> _TASK DIRECTIONS_: Print every entry exactly as written and exclude all images.

> _MATERIAL PROVIDED_:
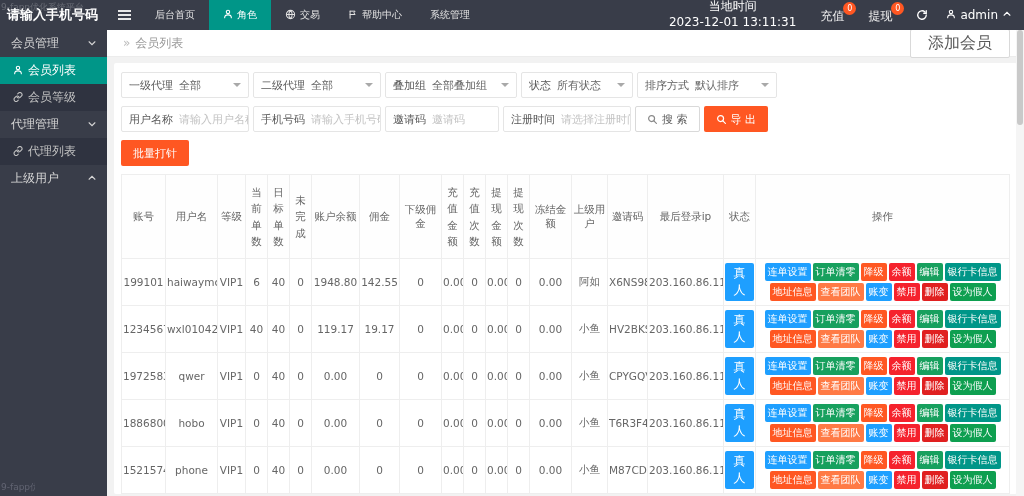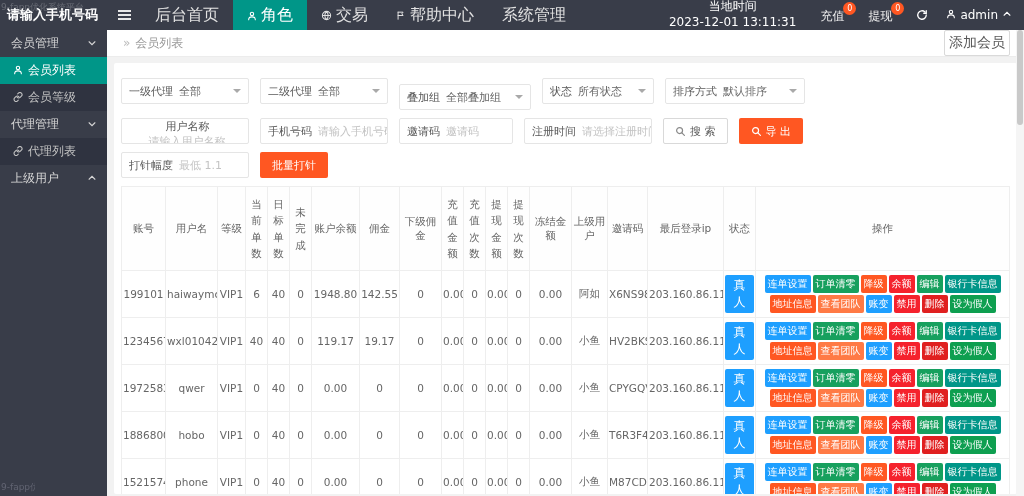"后台首页" .nav-item { font-size: 16px -> 10px }
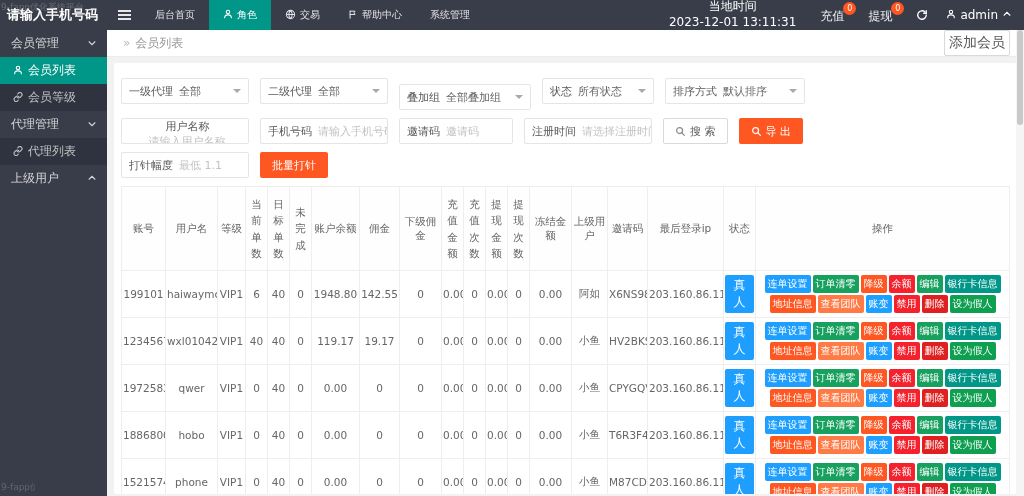"添加会员" .add-btn { font-size: 14px -> 16px; padding: 3px 4px -> 3px 17px }
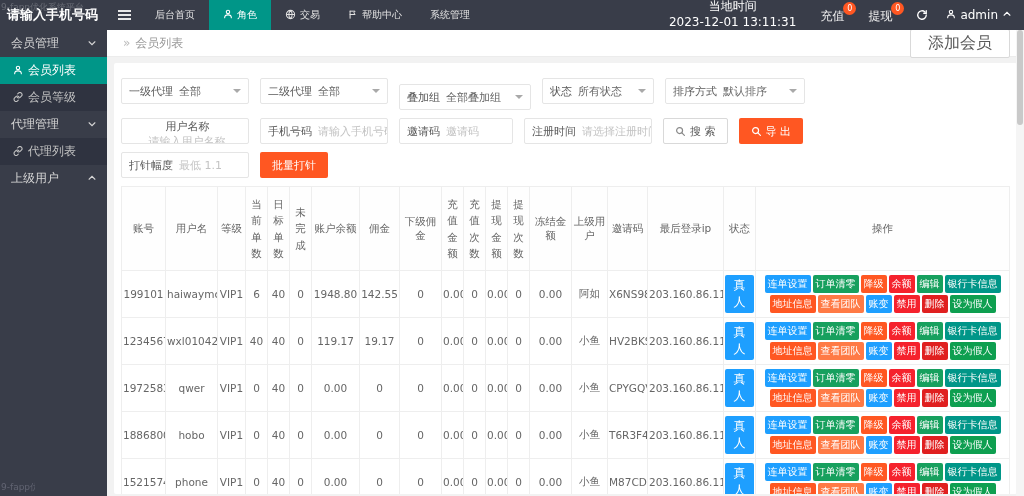"一级代理" .filter-row { gap: 11px -> 4px }
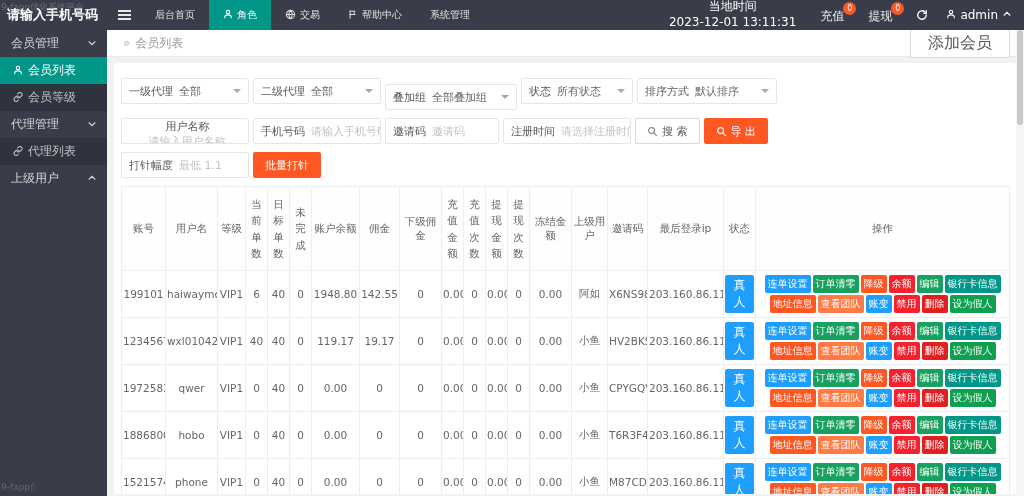"叠加组" div.fbox { margin-top: 12px -> none }
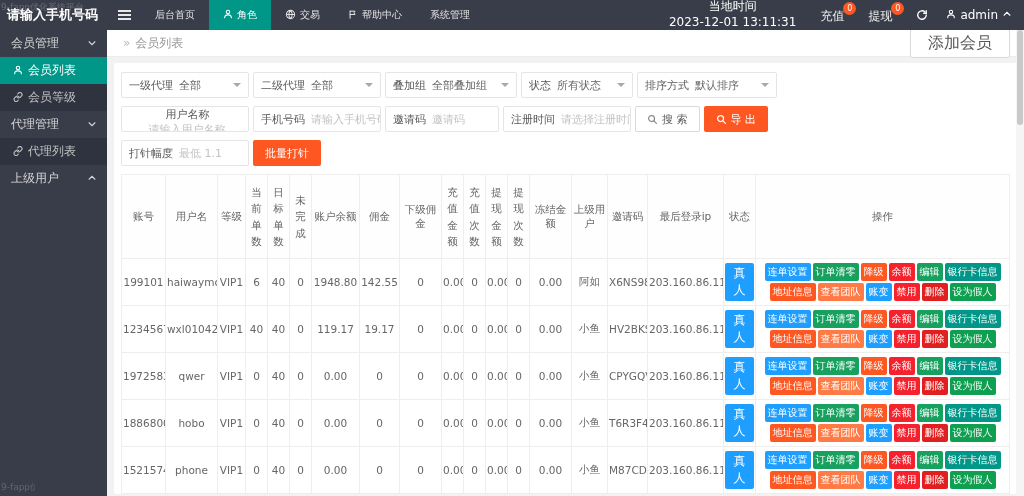"用户名称" div.fbox { flex-direction: column -> none }
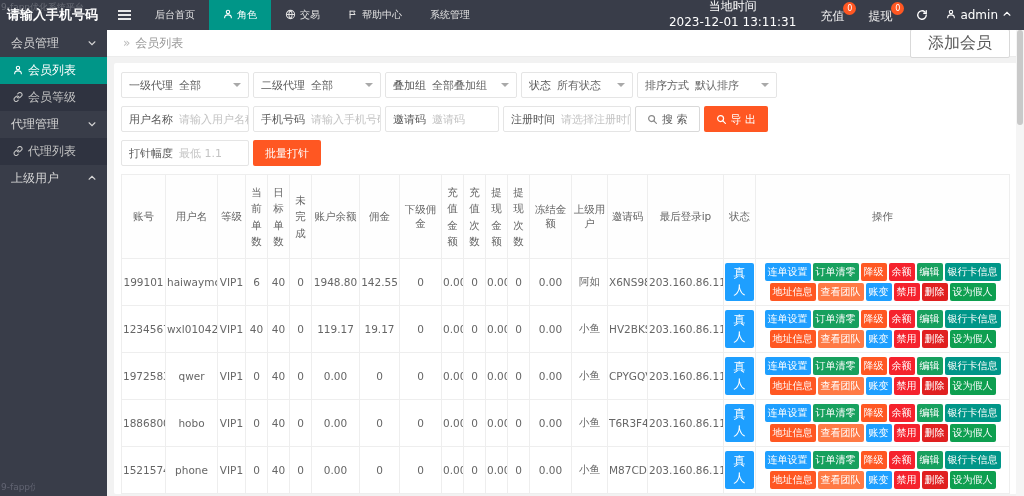"打针幅度" div.fbox { html: <div> <span>打针幅度</span> <span>最低 1.1</span> </div> -> none }
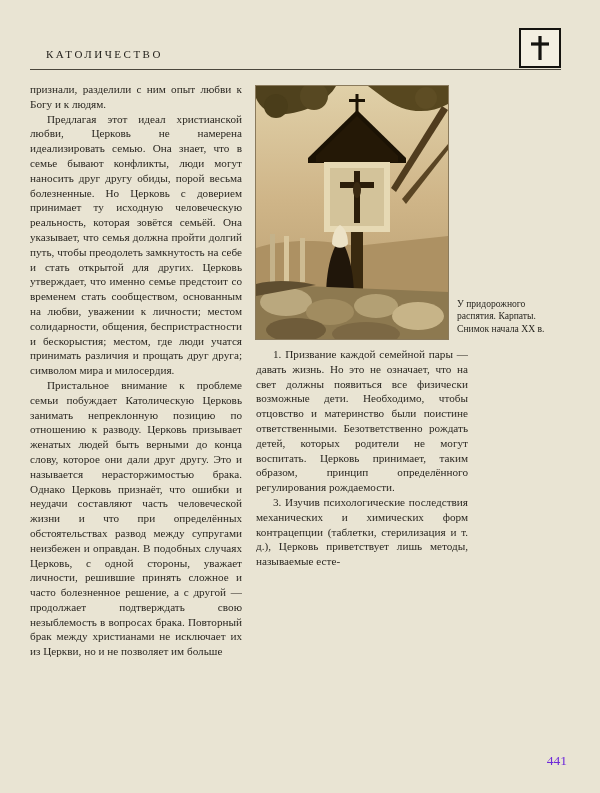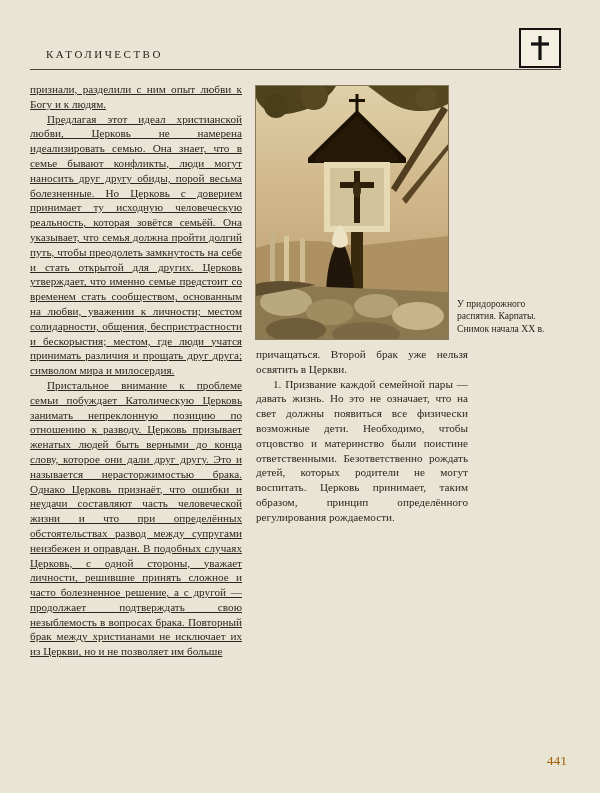"признали, разделили с ним опыт" .col-left { text-decoration: underline -> none }
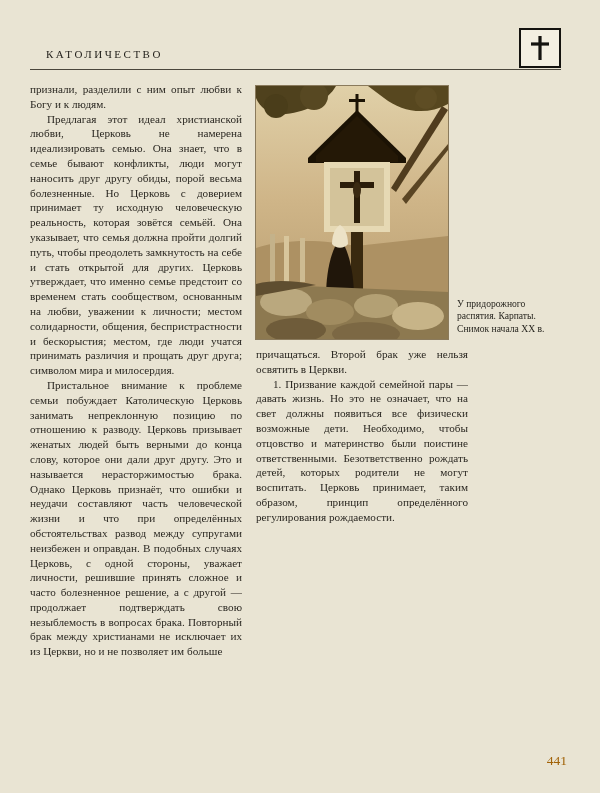"причащаться. Второй брак уже нельзя" p.cont { html: <p>причащаться. Второй брак уже нельзя освятить в Церкви.</p> -> none }
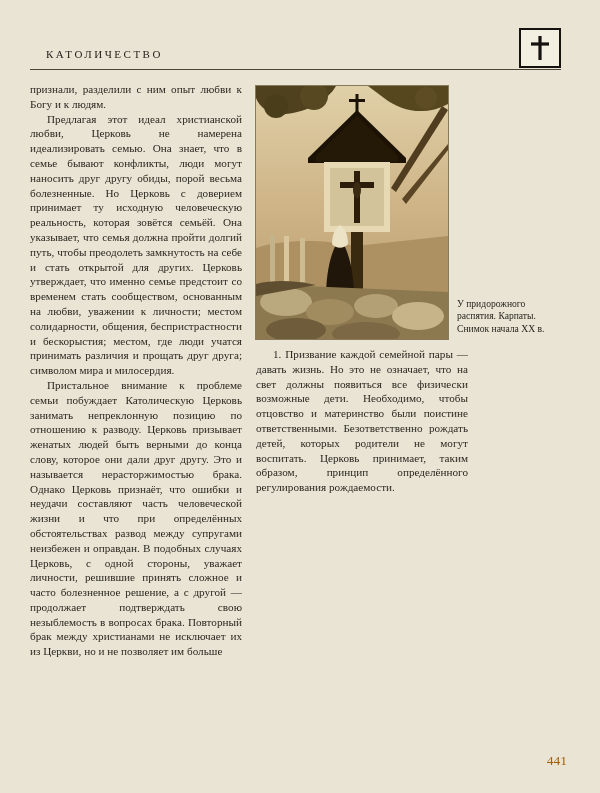"3. Изучив психологические последствия" p { html: none -> <p>3. Изучив психологические последствия механических и химических форм контрацепции (таблетки, стерилизация и т. д.), Церковь приветствует лишь методы, называемые есте-</p> }
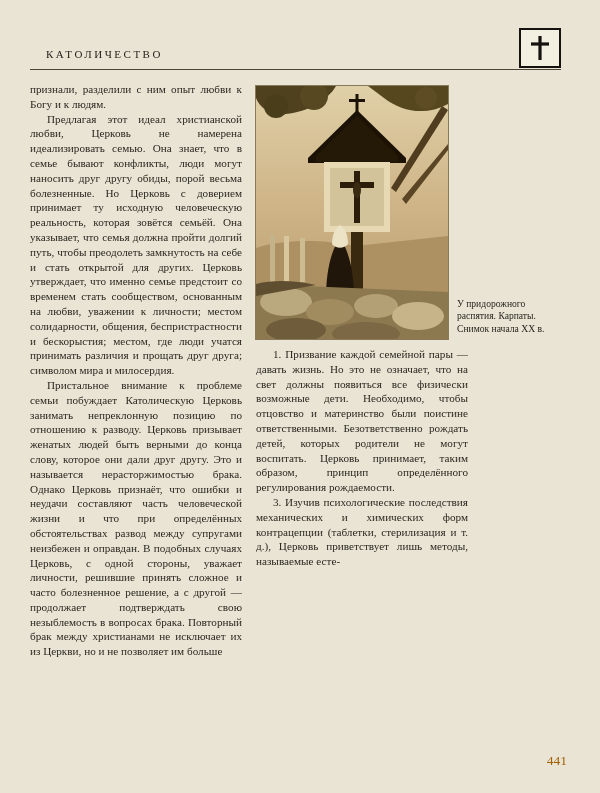"441" .page-number { color: #a16207 -> #6d28d9 }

> _TASK RESPONSE_:
"后台首页" .nav-item { font-size: 16px -> 10px }
"添加会员" .add-btn { font-size: 14px -> 16px; padding: 3px 4px -> 3px 17px }
"一级代理" .filter-row { gap: 11px -> 4px }
"叠加组" div.fbox { margin-top: 12px -> none }
"用户名称" div.fbox { flex-direction: column -> none }
"打针幅度" div.fbox { html: <div> <span>打针幅度</span> <span>最低 1.1</span> </div> -> none }
"признали, разделили с ним опыт" .col-left { text-decoration: underline -> none }
"причащаться. Второй брак уже нельзя" p.cont { html: <p>причащаться. Второй брак уже нельзя освятить в Церкви.</p> -> none }
"3. Изучив психологические последствия" p { html: none -> <p>3. Изучив психологические последствия механических и химических форм контрацепции (таблетки, стерилизация и т. д.), Церковь приветствует лишь методы, называемые есте-</p> }
"441" .page-number { color: #a16207 -> #6d28d9 }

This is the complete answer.